Grow Financial Literacy in April and Year-round

April is National Financial Literacy Month

April 4, 2017, 7:55 am | Sandra McKinnon, Laura Sternweis

AMES, Iowa -- It takes time and practice to establish healthy financial habits. A good time to start is April, National Financial Literacy Month, says Sandra McKinnon, a human sciences specialist with Iowa State University Extension and Outreach.

The United States has recognized April as National Financial Literacy Month since 2003. With it comes a focus on the importance of managing money, saving, banking, investing, estate planning, credit and debt, retirement planning and avoiding fraud.

Financial learning opportunities can be found in person or online in April and year-round through Iowa State University Extension and Outreach, said McKinnon, who specializes in family finance.

“We are a 99 county campus. Stop by your county extension office to learn about local programs near you," McKinnon said. "Visit us online to find finance programs for families, volunteers and professionals, plus a link to the Extension Store with publications about spending plans, investing, using credit, stretching your dollar, buying a house, planning for retirement and more."

Money Smart WeekMoney Smart Week

One of the highlights of National Financial Literacy Month is Money Smart Week, April 22-29. This national financial education campaign was created by the Federal Reserve Bank of Chicago, which serves Iowa.

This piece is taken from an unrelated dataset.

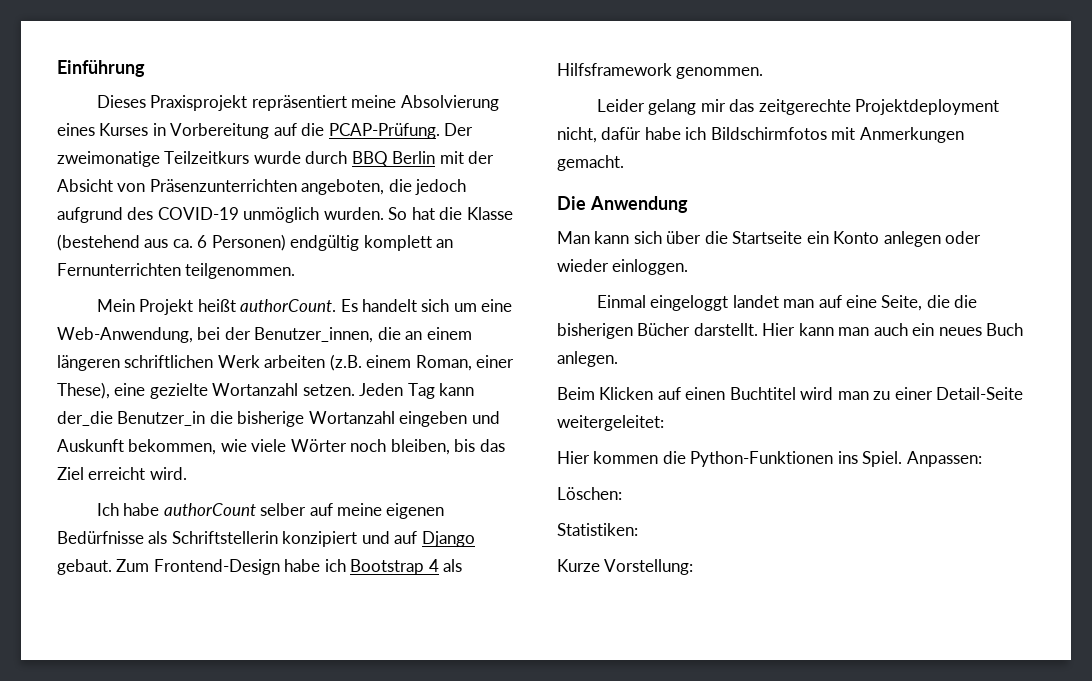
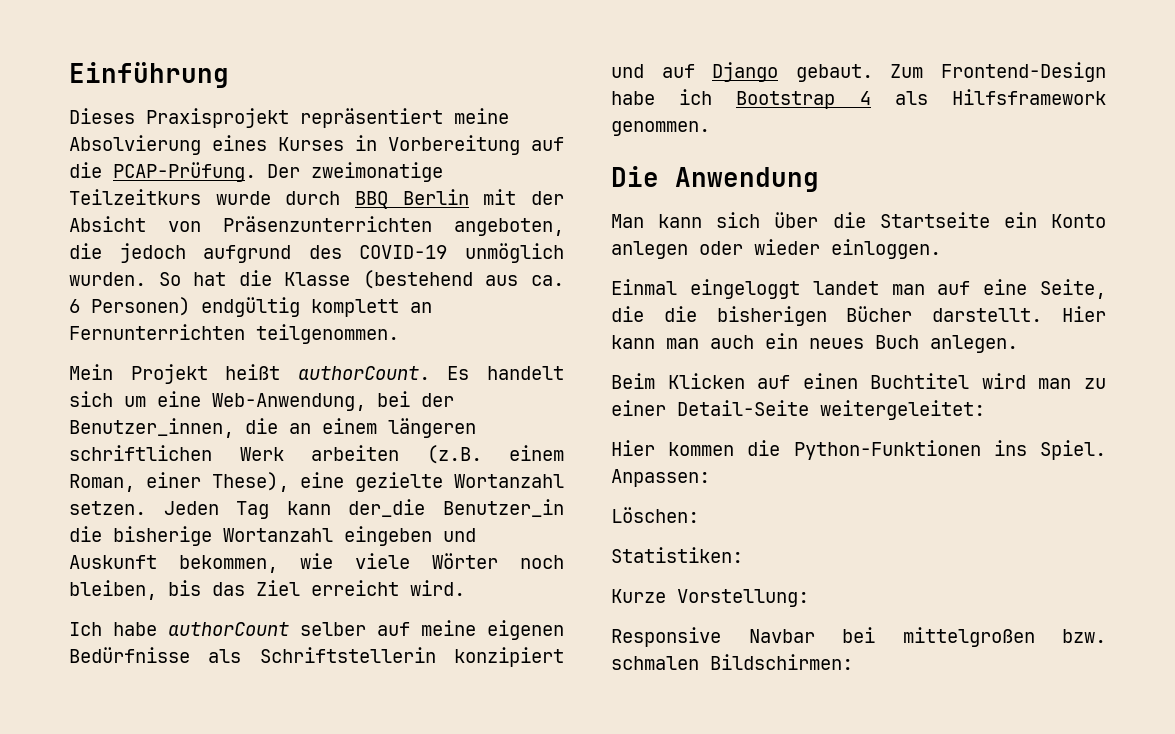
[596,99,1000,115] [557,127,964,143] [557,155,624,171] // Leider gelang mir das zeitgerechte Projektdeployment nicht, dafür habe ich Bildschirmfotos mit Anmerkungen gemacht. -> (710, 128) none
(694, 567) none -> [611,627,1106,647] [611,654,853,670] // Responsive Navbar bei mittelgroßen bzw. schmalen Bildschirmen:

During Money Smart Week national and state partners collaborate with local businesses, financial institutions, schools, libraries, not-for-profits, government agencies and the media to offer free learning opportunities. Last year, more than 5,400 events reached 174,000 consumers in 48 states. Iowa boasts being in the top 10 states for number of events, McKinnon said.

Money Smart Week offers free events for consumers of all ages. The possibilities may include workshops, shred events, a poster contest for elementary students, festivals, webinars, essay contests, a photo-based scavenger hunt, Scout Nights, and a mobile app contest, McKinnon said.

“You also may get to visit with Ben Franklin – in a sense. Some events may feature this American founding father known for financial advice,” McKinnon added.

“How would you answer this year’s Money Smart Kid essay contest questions? There are two questions to think about," she said. "First, do you think there is a connection between financial health and physical health? Second, what can you do to become more financially healthy? The winner, a student in grades 7-11, will be announced during Money Smart Week."

Money Smart Kids READ, a financial literacy initiative for families with children in third through fifth grade, features a book and activity. The initiative is in partnership with the American Library Association and the Iowa Credit Union Foundation.

Dash for the Stash

Dash for the Stash, a multistate investor education and protection program and poster contest, is also available in Iowa during April and May, McKinnon said. The four poster topics are financial advisers, investment fees, investor fraud and building a nest egg.

“To play, visit a participating location, read the content on each poster, scan the unique QR code to access the quiz question, and submit your answer via smartphone, tablet or computer. Spend 20 to 40 minutes of your time to play. If you submit correct answers, you will be entered in a random drawing for a $1,000 contribution to a new or existing Individual Retirement Account for 2017,” McKinnon said.

The program is a partnership between the Investor Protection Institute and the State Securities Offices. A national online version is available until the end of October.